Selden nodded importantly. “Yes, and as the one in charge, I made the decision that we needed to bring Izzy these.”
He reached into a cloth bag slung over his shoulder and pulled out a pair of worn leather boots with brass buckles on the sides.
“My boots!” Izzy reached out for the familiar brown leather. “You kept them?”
“I knew you’d come back wearing useless shoes,” said Selden, nodding down at Izzy’s sneakers.
Izzy smiled as she sat down and unlaced her shoes. She slipped into the boots and wriggled her toes inside the soft leather. Selden was a real snob when it came to anything made on Earth, but he was right about shoes at least.
Izzy sprang to her feet and marched in place. “I could walk for miles in these.”
“Wonderful,” grumbled Peter. “The farthest you’ll be walking is a few hundred feet.”
“That’s it? We’re not going to Avhalon?”
“We are.” Dree hooked one arm around Izzy’s elbow. “Just wait till you see our ride.”

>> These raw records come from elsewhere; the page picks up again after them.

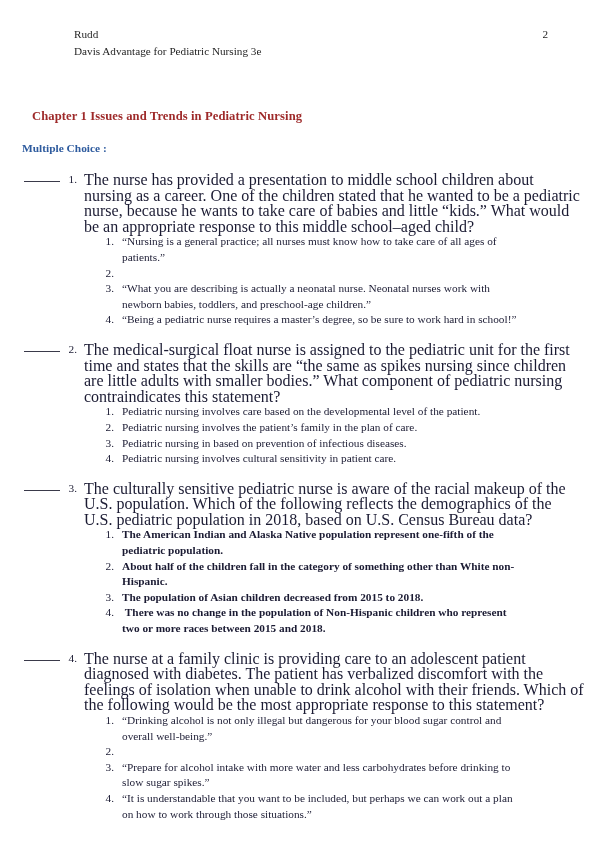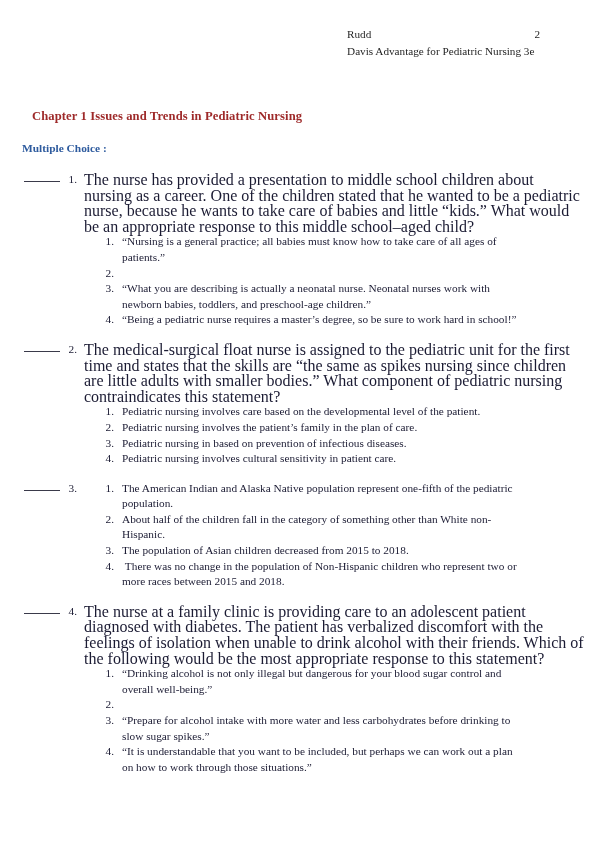"Rudd" .doc-header { justify-content: flex-end -> space-between; right: 60px -> 52px }
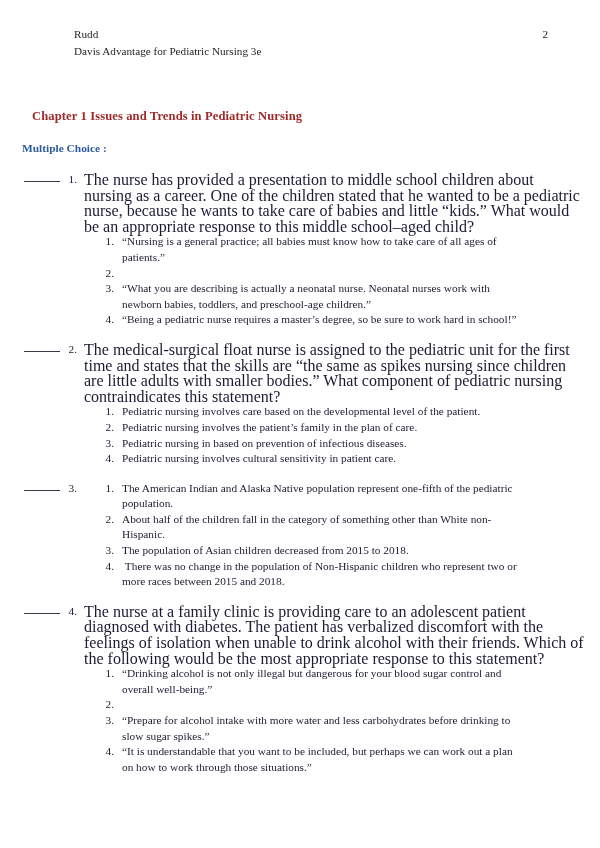"“Nursing is a general practice;" span.opt-text { text: babies -> nurses }
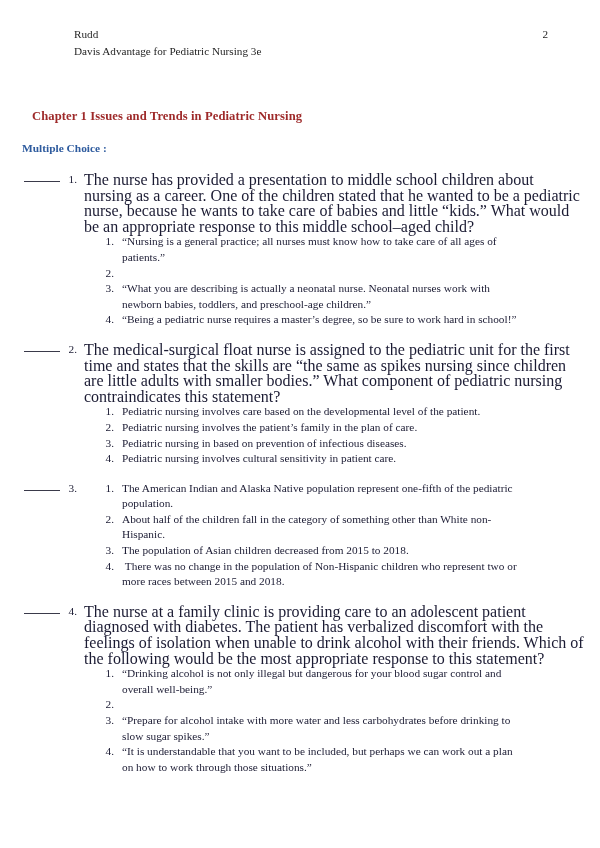"The culturally sensitive pediatric nurse" p.q-stem { html: none -> <p>The culturally sensitive pediatric nurse is aware of the racial makeup of the U.S. population. Which of the following reflects the demographics of the U.S. pediatric population in 2018, based on U.S. Census Bureau data?</p> }
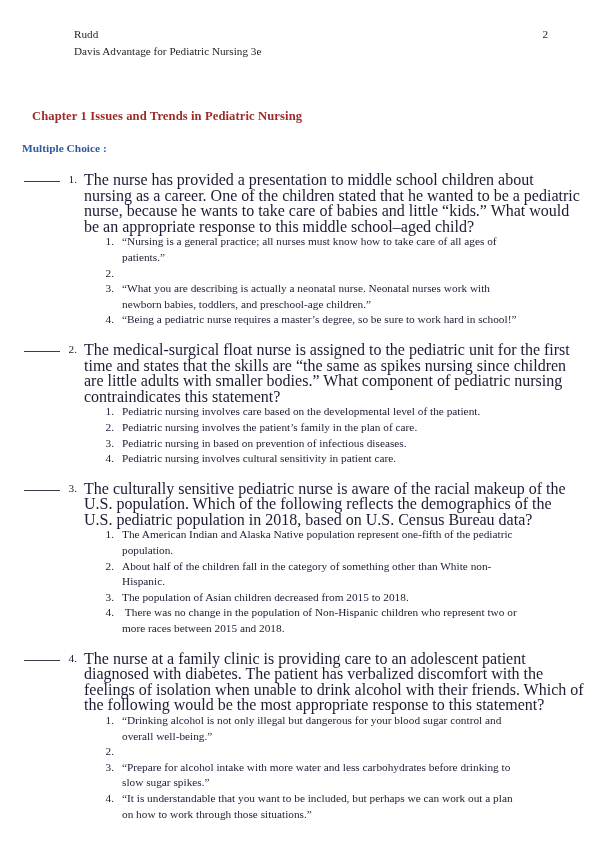"The American Indian and Alaska" .q3 .opt-text { font-weight: none -> bold }
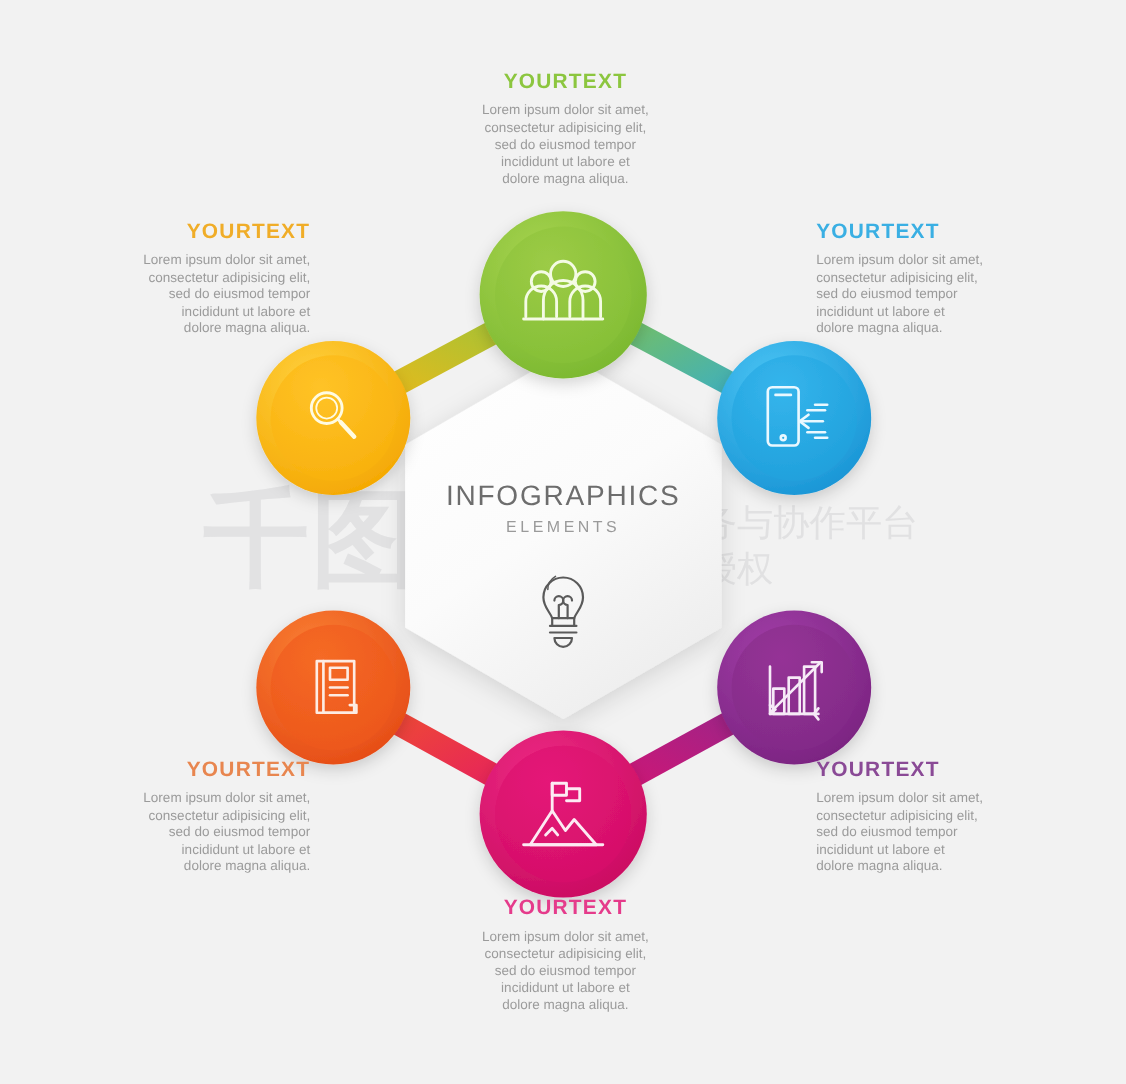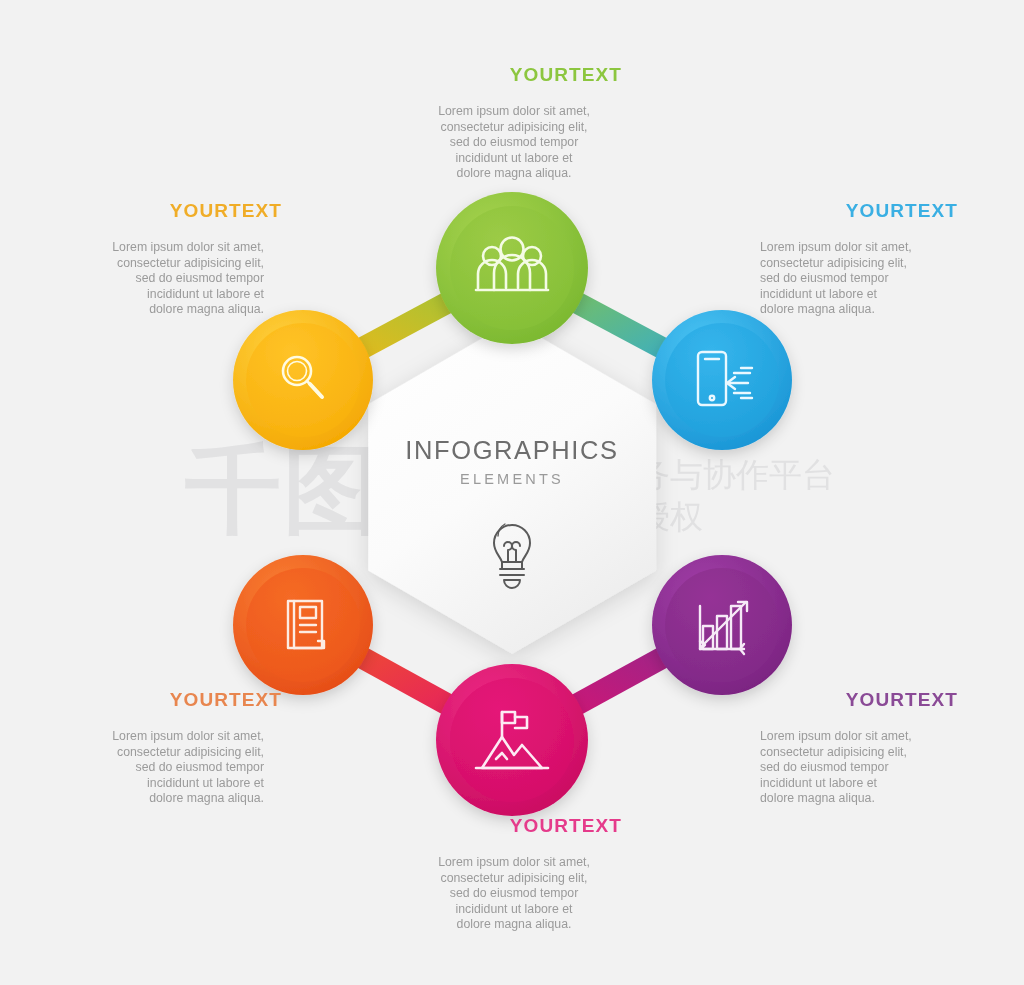"YOURTEXT" .txt-title { text-align: right -> none }
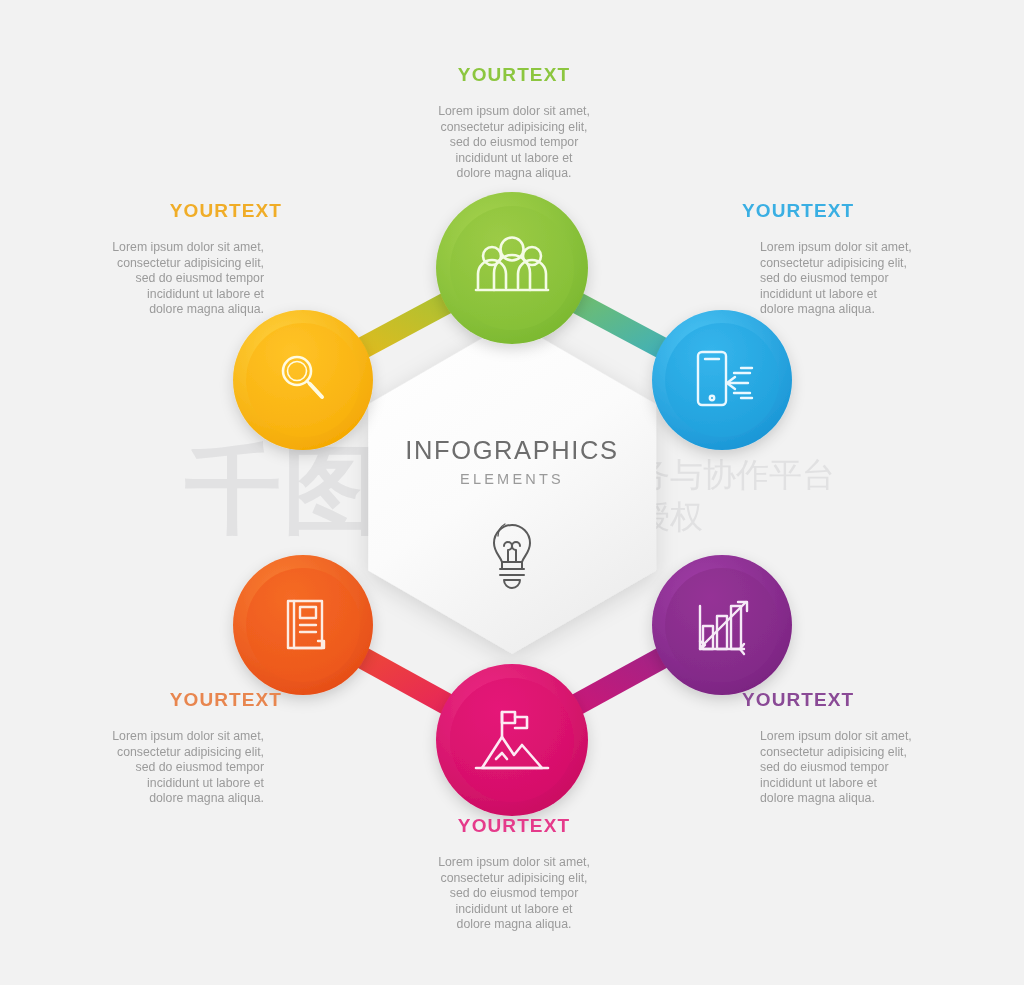"Lorem ipsum dolor sit amet," .txt-body { margin: 18px -> 0 }
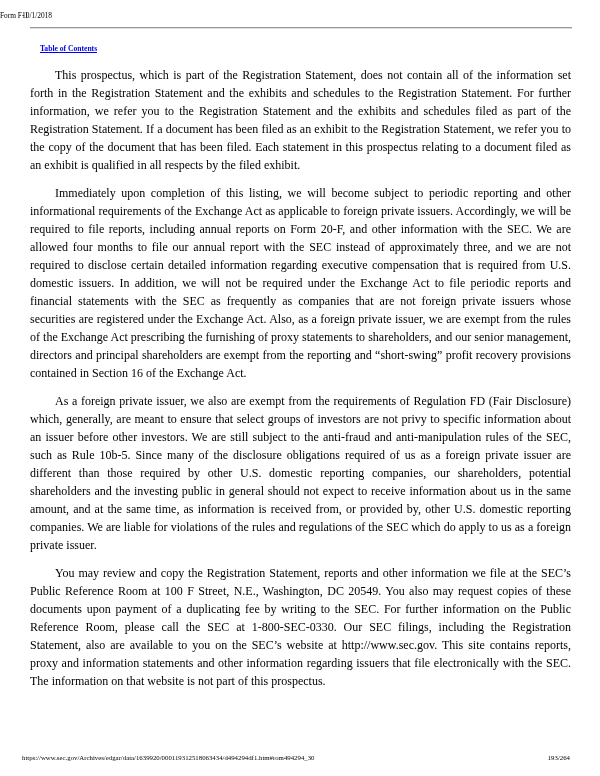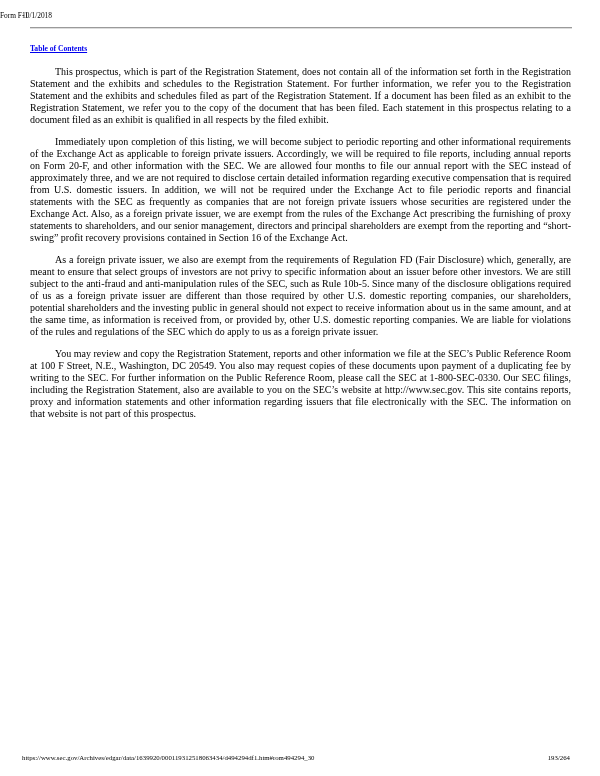"Table of Contents" .toc-link { left: 30px -> 40px }
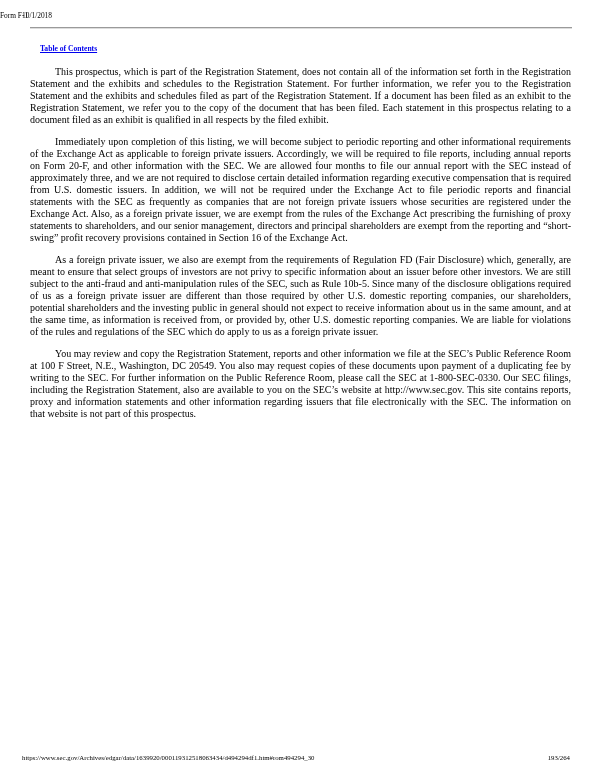"This prospectus, which is part" .para { font-size: 10px -> 12px; line-height: 12px -> 18px }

“Race you there!” Selden jumped up and arched into a backflip. When he landed, he’d Changed into a sleek black stoat.
“Show-off,” said Dree as he scampered ahead through the trees.
Izzy and the others followed, crossing a dry creek bed. Up the other side, taking up most of the room in a wide clearing, sat a huge lumpy basket draped in folds of dark-purple fabric. From a distance, it looked like a giant blackberry pie that had oozed out of its crust.
As they approached the basket, a man with curly brown hair and rosy cheeks popped up from behind the rim, holding a pair of pliers in one hand. It was Tom Diffley.
“Izzy! Bless my bones, it’s good to see you!” He leaned over the side to give Izzy a hug.
“Hi, Tom,” said Izzy, stretching up on her toes to reach him. She patted the basket. “This must be your latest invention.”